Incidentally, some simple solutions can achieve both of those things. We see Cuba’s independent press as needing more private sector support. Making Cuba’s independent press completely independent of government support (direct or indirect) would not only make it more credible in the eyes of the international community, but also contribute to shielding journalists from the regime’s empty blanket accusations that journalists are “mercenaries” on the payrolls of the CIA and other foreign government agencies.

 

The lack of independent media in Cuba has led to a massive increase in blogging. Does CJT actively include this form of “new media” or others in its programming?
 
Blogging is as much a medium as any other. Our focus is on independent journalism, and if blogging is the medium that helps make Cuba’s press freer, more effective, and more independent, then CJT will look for every possible way for Cubans to get the most out of blogging.
 
Blogging has become prevalent in Cuba for a number of reasons. For one, use of blogging services is ususally free. The simplicity of most blogs makes publishing less taxing on bandwidth and Internet time cards (both of which are precious commodities on the island). And many blogging platforms (like WordPress and Blogger) make it easy to seamlessly integrate multiple Web 2.0 tools, especially microblogging services like Twitter.
 
But the most popular and user-friendly blogging platforms have a serious deficiency that CJT is looking for innovative ways to address. They tend to make templates, designs, and individual posts difficult to work on while offline.
 
For a journalist in the U.S., for instance, spending hours on the Internet to write, edit, and design a blog seems natural. In Cuba, on the other hand, just one such Internet session could cost a month’s salary or more. Plus, the longer you’re online, the more you’re giving the government to monitor, since just about all available Internet access in Cuba goes through the government and its censors.
 
Side note: It’s worth noting that this is also true for travelers using the Internet at hotels in Cuba. If you’re reading this interview and have plans to go to Cuba, take note. You wouldn’t want to get detained for being careless about doing democracy promotion work through Cuban servers.
 
Finding a way for Cubans to make their blogging experiences more like the ones many of the rest of us have—without asking them to spend more time connected to the Internet—would go a very long way in helping them refine their products. We’re actively looking for those solutions and welcome any ideas.

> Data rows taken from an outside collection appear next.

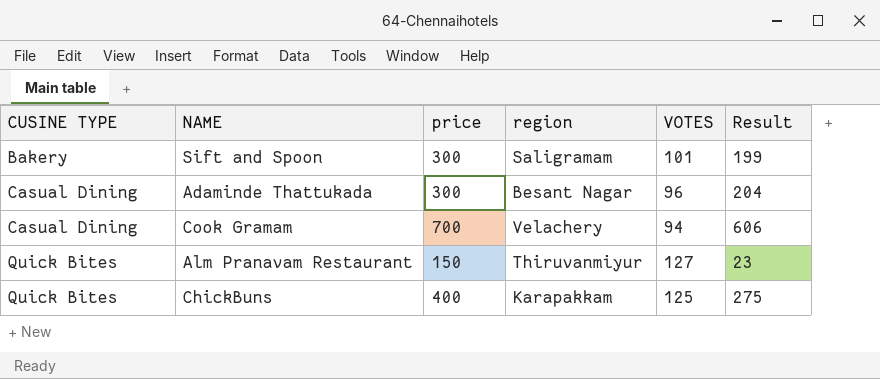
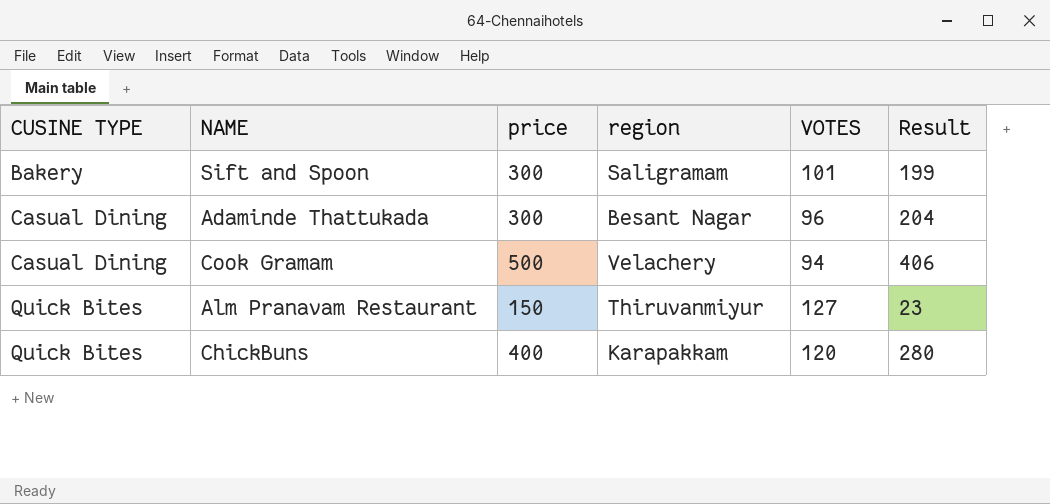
Cook Gramam | price: 700 -> 500
Cook Gramam | Result: 606 -> 406
ChickBuns | VOTES: 125 -> 120
ChickBuns | Result: 275 -> 280

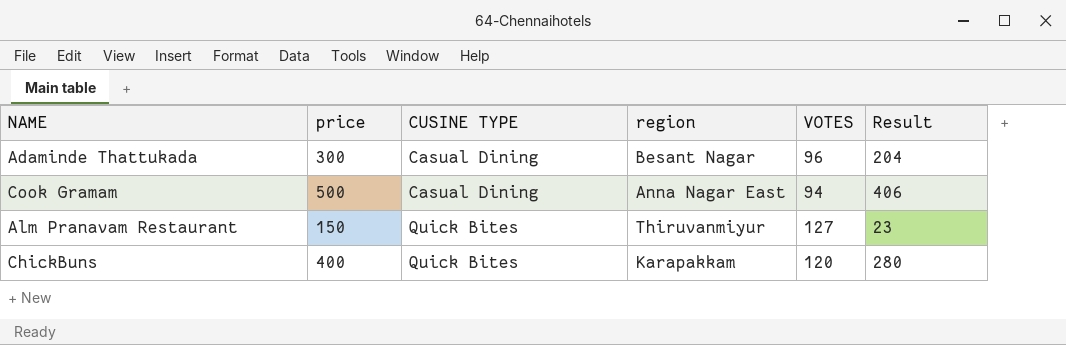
column CUSINE TYPE | position: 1 -> 3
row Sift and Spoon: Bakery | 300 | Saligramam | 101 | 199 -> none
Cook Gramam | region: Velachery -> Anna Nagar East

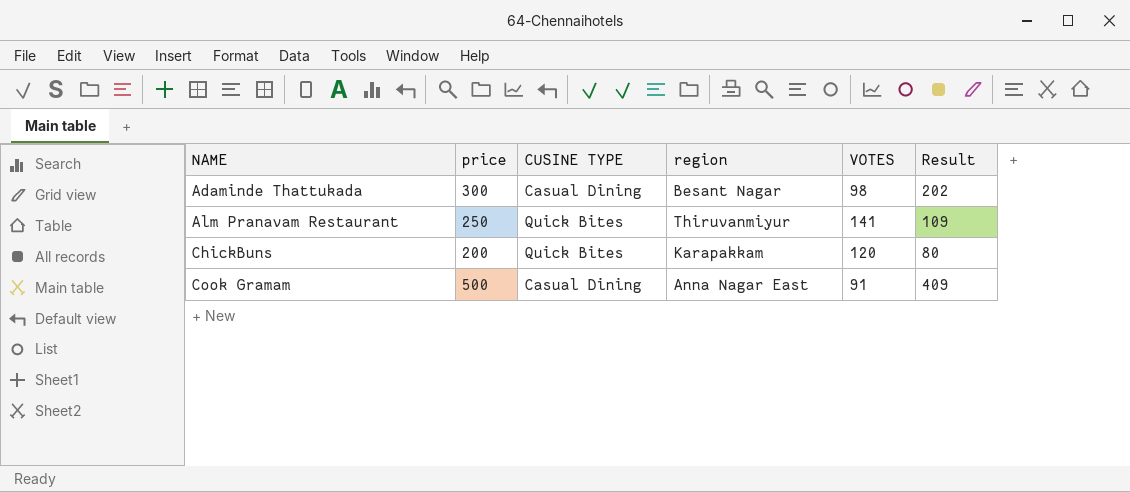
row order: CUSINE TYPE ascending -> NAME ascending
Adaminde Thattukada | VOTES: 96 -> 98
Adaminde Thattukada | Result: 204 -> 202
Alm Pranavam Restaurant | price: 150 -> 250
Alm Pranavam Restaurant | VOTES: 127 -> 141
Alm Pranavam Restaurant | Result: 23 -> 109
ChickBuns | price: 400 -> 200
ChickBuns | Result: 280 -> 80
Cook Gramam | VOTES: 94 -> 91
Cook Gramam | Result: 406 -> 409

Since CJT is not physically located in Cuba, does this pose challenges for carrying out its work?
 
While not being able to work from inside Cuba all the time has its disadvantages, it’s not always a handicap. If our staff and volunteers were in Cuba, we couldn’t spend the same amount of time keeping up with developments in the “blogosphere,” meet freely with journalists, or even communicate with one another as effectively.
 
It’s strange, but information often does travel more quickly between, say, Miami and Havana than it does between Havana and Camagüey.
 
Still, we do need boots on the ground every now and then, so travel to the island plays a role in the way we work. I use “boots on the ground” in the most figurative, nonmilitary sense, of course. Perhaps “flip-flops on the ground” would be a better way to put it.
 
It would be ideal for us to have the kind of access to journalists in Cuba that the regime has made virtually impossible. In light of the obstacles the government has put in our way, we’ve decided to make sure that the tools and information we deliver to Cuba can be useful to anyone who happens to come across them. We’re more focused on making broad changes in the way Cuban civil society informs itself and the outside world about what’s going on there than we are on supporting any particular group of journalists.